Outcomes of optical coherence tomography compared with intravascular ultrasound and with angiography to guide coronary stent implantation: one-year results from the ILUMIEN III: OPTIMIZE PCI trial

EuroIntervention 2021;16:1085-1091. DOI: 10.4244/EIJ-D-20-00498

1. Center for Interventional Vascular Therapy, Division of Cardiology, NewYork-Presbyterian Hospital/Columbia University Medical Center, New York, NY, USA; 2. Clinical Trials Center, Cardiovascular Research Foundation, New York, NY, USA; 3. St. Francis Hospital, Roslyn, New York, NY, USA; 4. Royal Prince Alfred Hospital and University of Sydney, Sydney, Australia; 5. Centro Cardiologico Monzino, IRCCS, Milan, Italy; 6. Cardiovascular Department, Ospedale Papa Giovanni XXIII, Bergamo, Italy; 7. Hospital Universitario de La Princesa, IIS-IP, CIBERCV, Madrid, Spain; 8. Wakayama Medical University, Wakayama, Japan; 9. Abbott Vascular, Santa Clara, CA, USA; 10. The Zena and Michael A. Wiener Cardiovascular Institute, Icahn School of Medicine at Mount Sinai, New York, NY, USA

Aims: In the ILUMIEN III trial, among 450 randomised patients with non-complex lesions undergoing percutaneous coronary intervention (PCI), optical coherence tomography (OCT) guidance led to greater stent expansion than angiography guidance, similar minimal stent area compared to both intravascular ultrasound (IVUS) guidance and angiography guidance, and lower rates of uncorrected dissection and malapposition than both IVUS guidance and angiography guidance. Whether these differences impact on clinical outcomes is unknown. The aim of the present study was to report the 12-month clinical follow-up data from the ILUMIEN III study.
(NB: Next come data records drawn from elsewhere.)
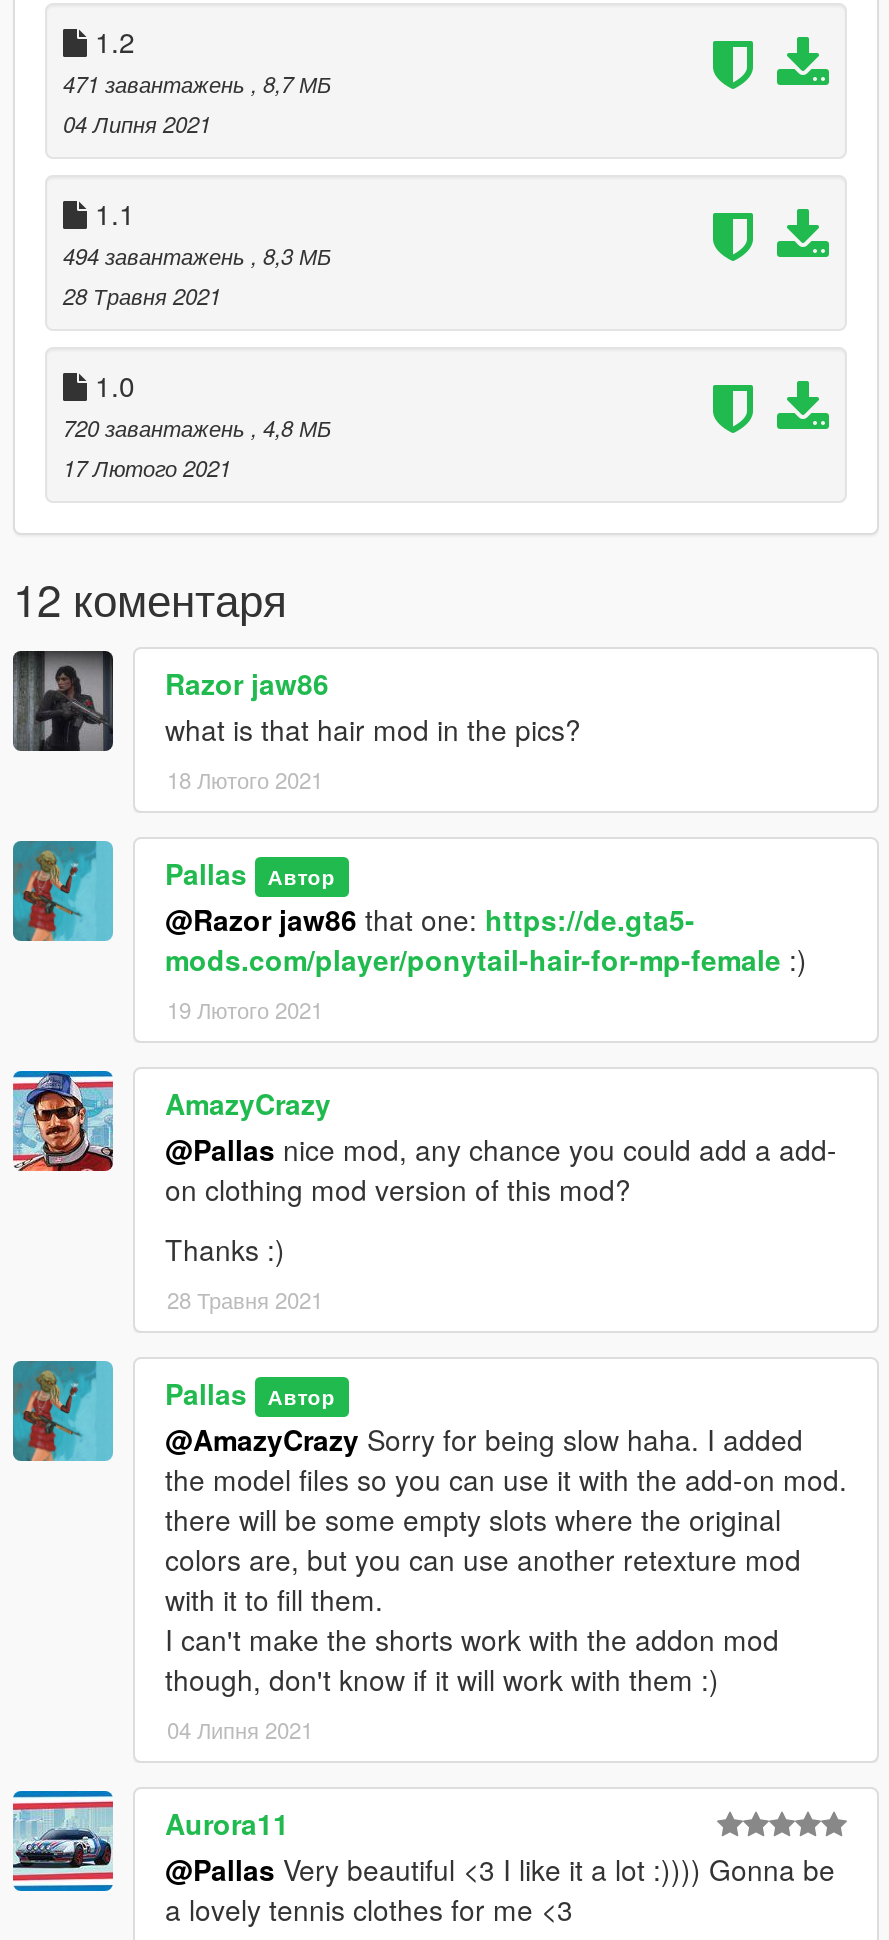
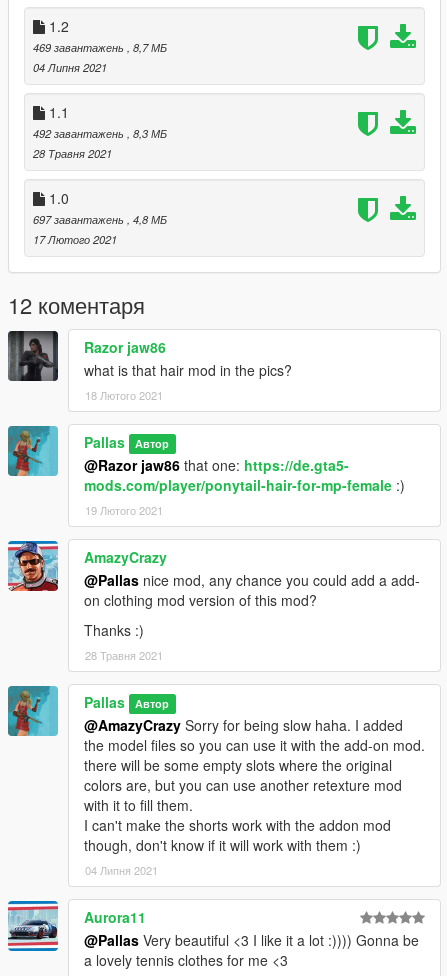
- 471 завантажень, 8,7 МБ
+ 469 завантажень, 8,7 МБ

- 494 завантажень, 8,3 МБ
+ 492 завантажень, 8,3 МБ

- 720 завантажень, 4,8 МБ
+ 697 завантажень, 4,8 МБ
Methods and results: OCT-guided PCI, using an external elastic lamina-based protocol, was compared to operator-directed IVUS-guided or angiography-guided PCI. Target lesion failure (TLF) and major adverse cardiovascular events (MACE) at 12 months were adjudicated by a blinded clinical events committee. There were no significant differences in the rates of TLF (2.0% OCT, 3.7% IVUS, 1.4% angiography), MACE (9.8% OCT, 9.1% IVUS, 7.9% angiography), or any of the individual components of these outcomes among the groups. No independent predictors of 12-month stent-related clinical events were identified from final OCT.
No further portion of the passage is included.